Dataset records:

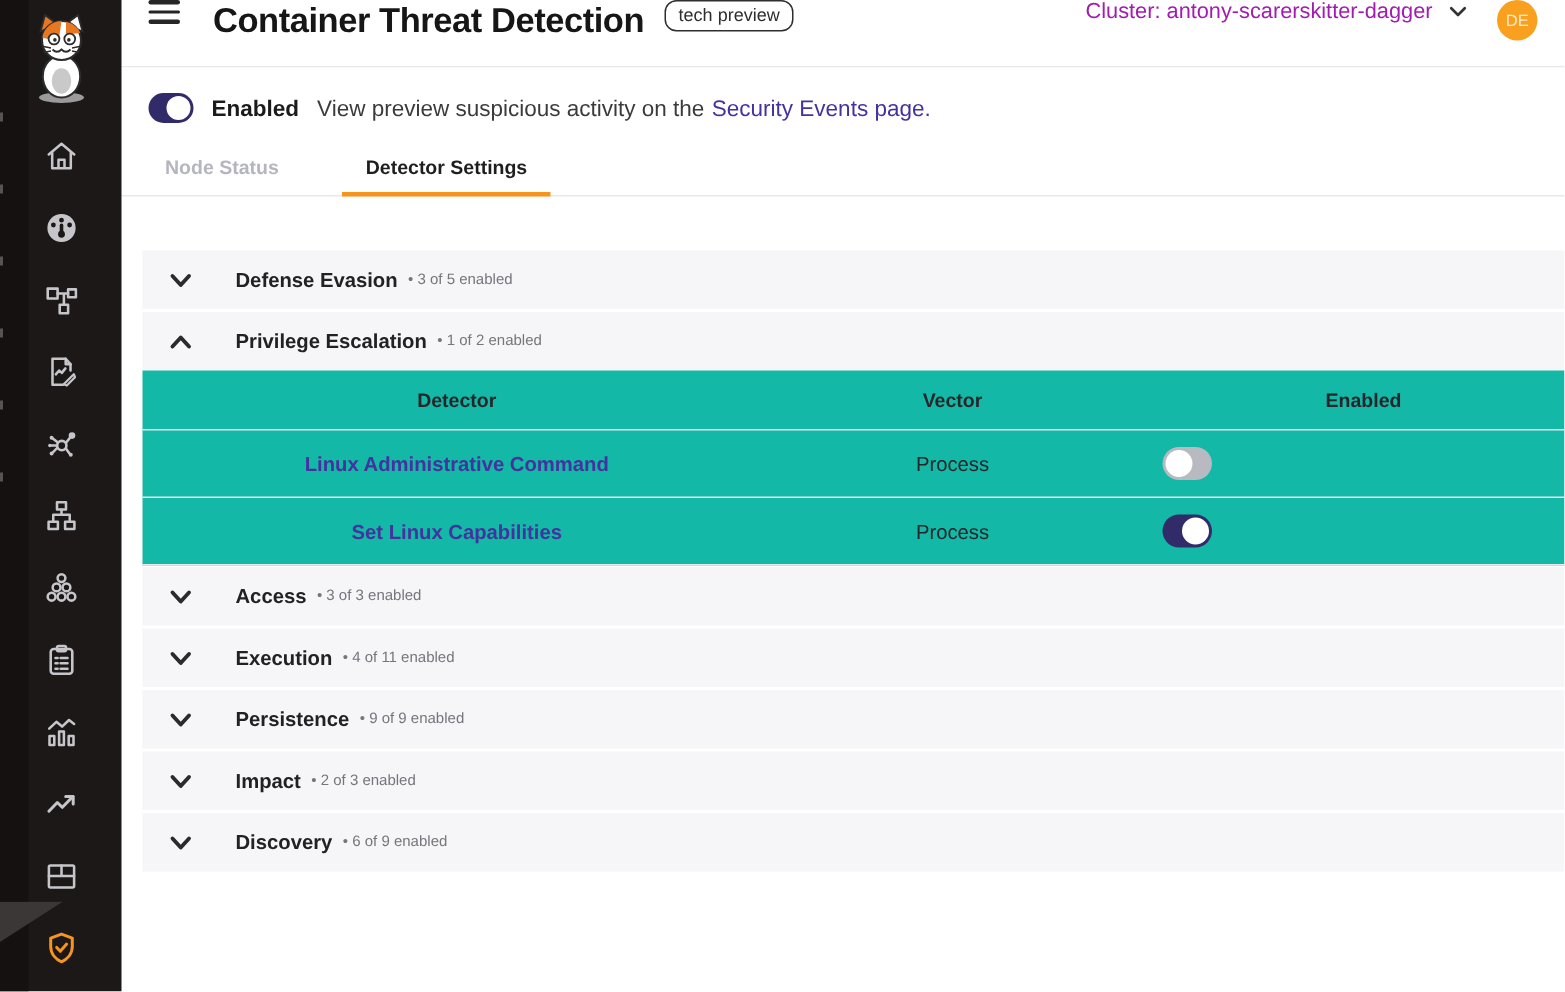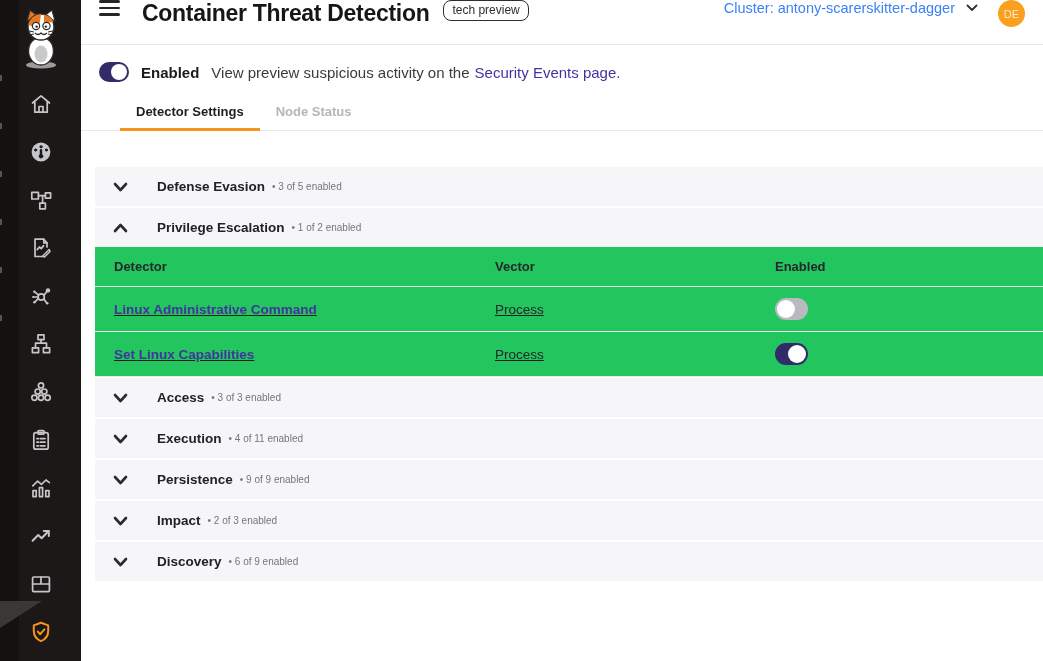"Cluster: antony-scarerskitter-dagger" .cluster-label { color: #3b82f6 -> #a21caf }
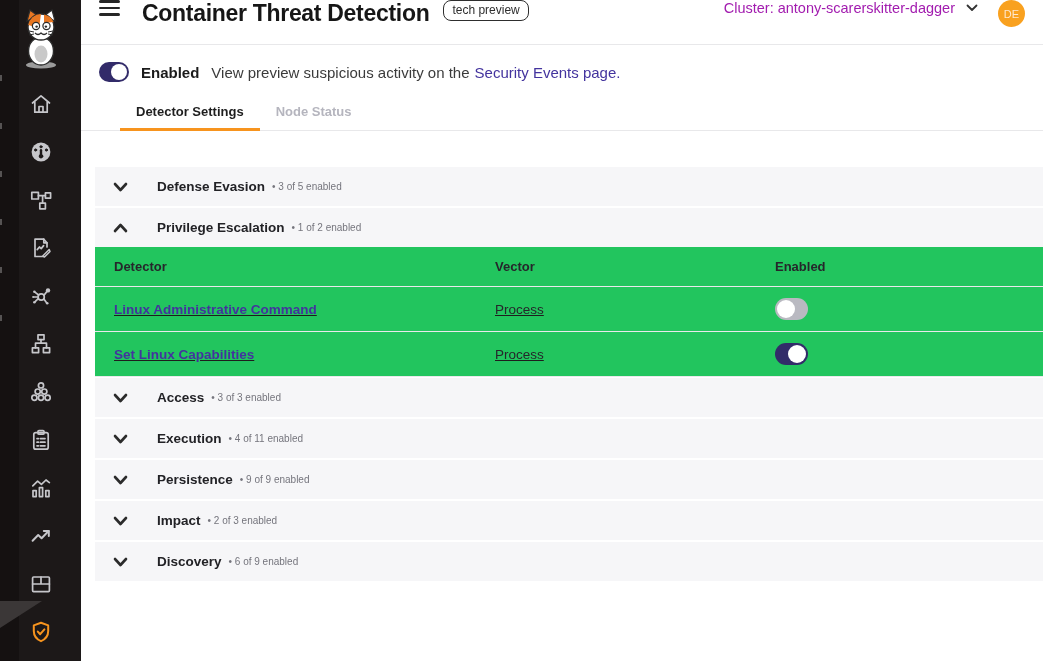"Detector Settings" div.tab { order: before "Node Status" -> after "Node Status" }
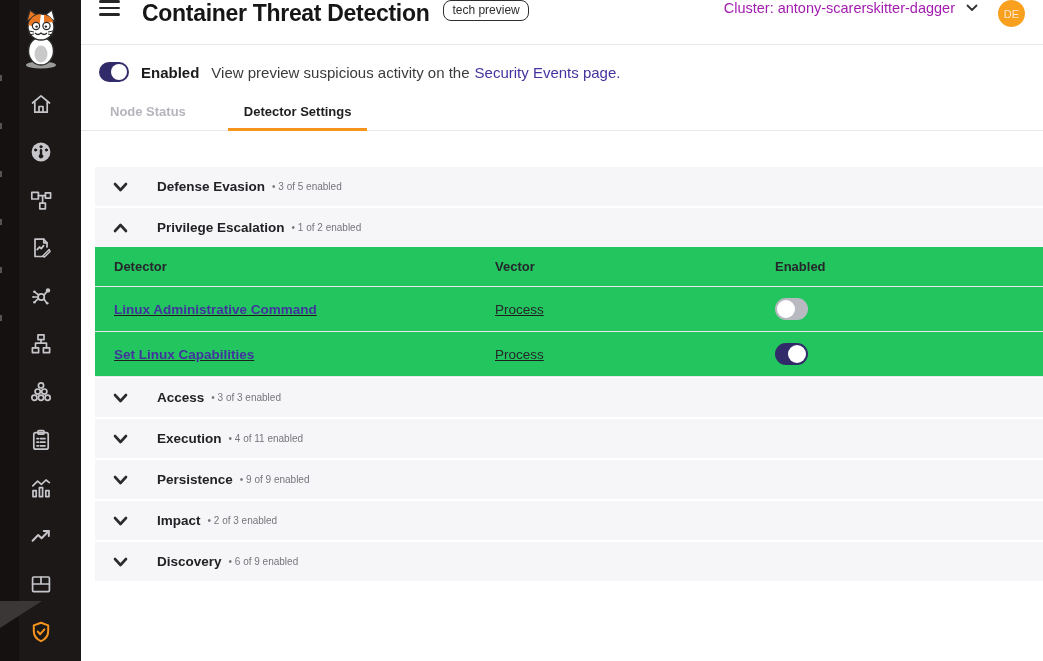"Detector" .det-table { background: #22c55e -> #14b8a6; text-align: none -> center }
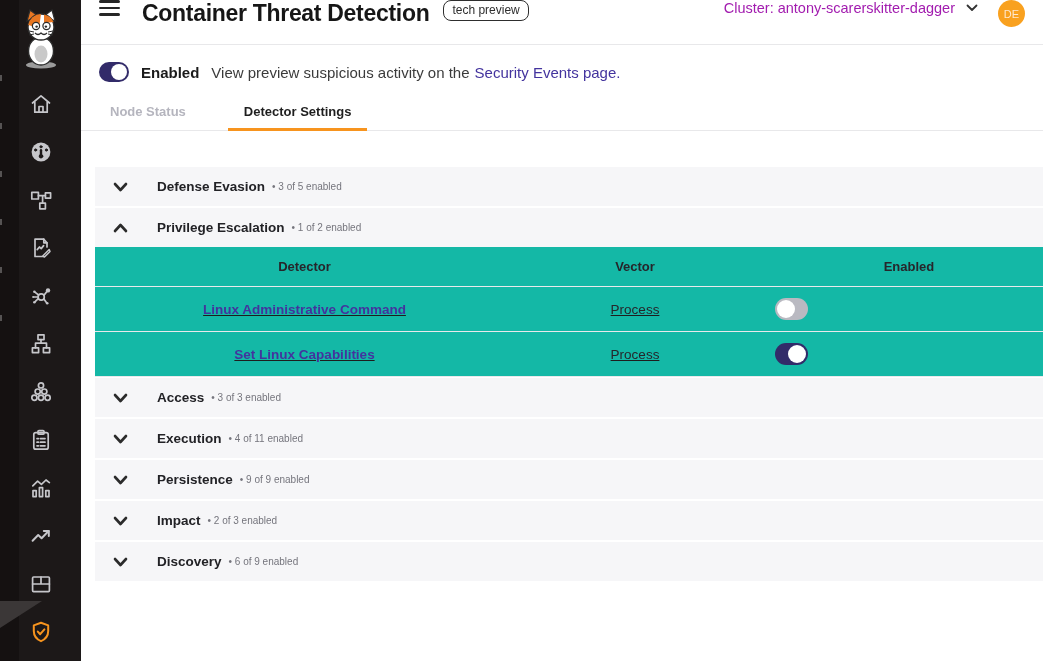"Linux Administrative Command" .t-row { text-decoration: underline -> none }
...
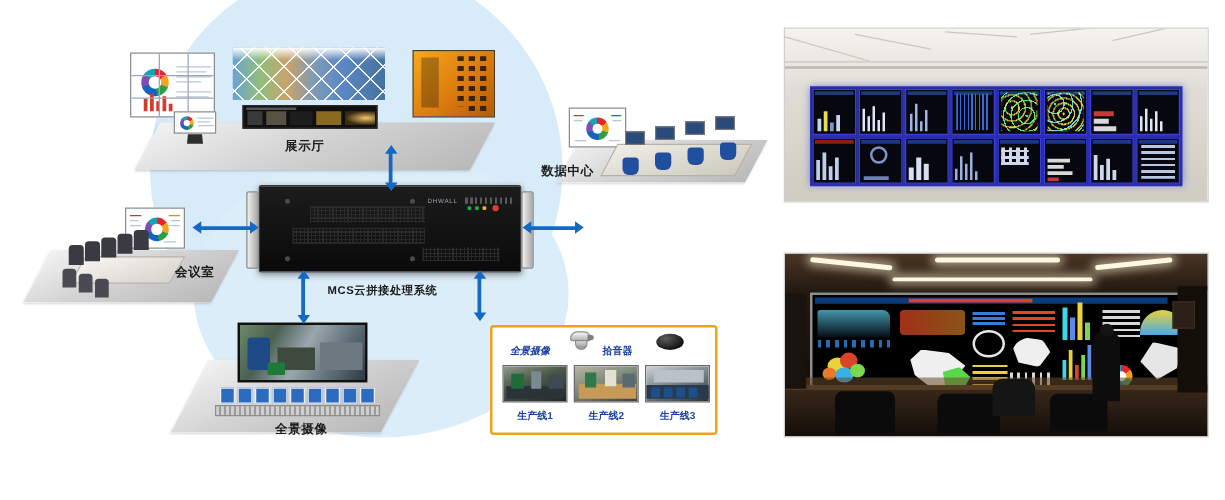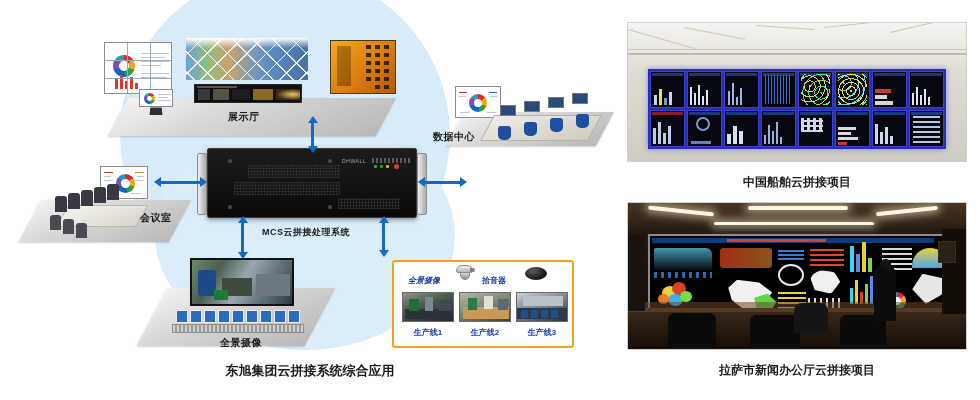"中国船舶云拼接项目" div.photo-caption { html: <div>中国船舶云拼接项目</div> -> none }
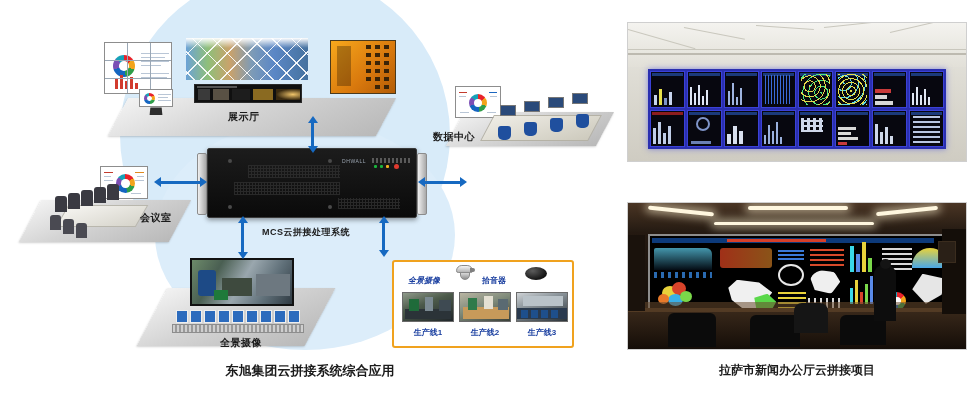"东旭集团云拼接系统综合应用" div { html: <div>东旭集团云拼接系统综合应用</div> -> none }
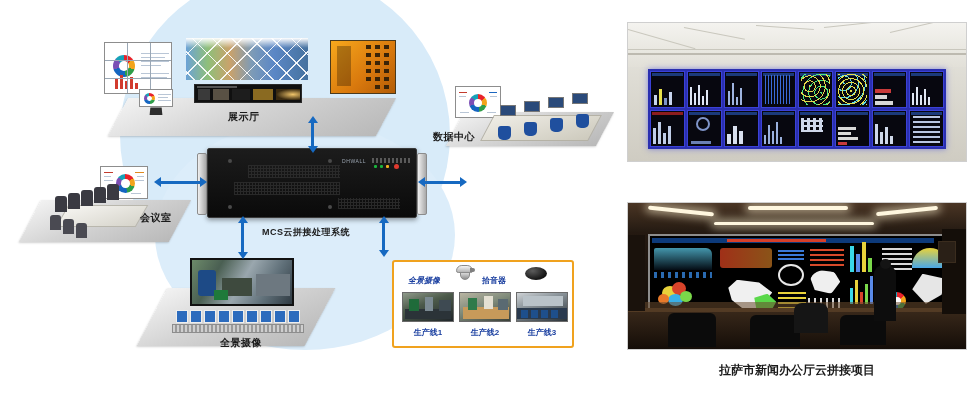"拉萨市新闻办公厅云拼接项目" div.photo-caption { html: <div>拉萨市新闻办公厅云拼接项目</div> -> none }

Problem to work on:
Above are the records; return the lines in them from the one with "color: #3b82f6 ->" to the one with "text-decoration: underline ->", inclusive, exactly and without images.

Result of the exercise:
"Cluster: antony-scarerskitter-dagger" .cluster-label { color: #3b82f6 -> #a21caf }
"Detector Settings" div.tab { order: before "Node Status" -> after "Node Status" }
"Detector" .det-table { background: #22c55e -> #14b8a6; text-align: none -> center }
"Linux Administrative Command" .t-row { text-decoration: underline -> none }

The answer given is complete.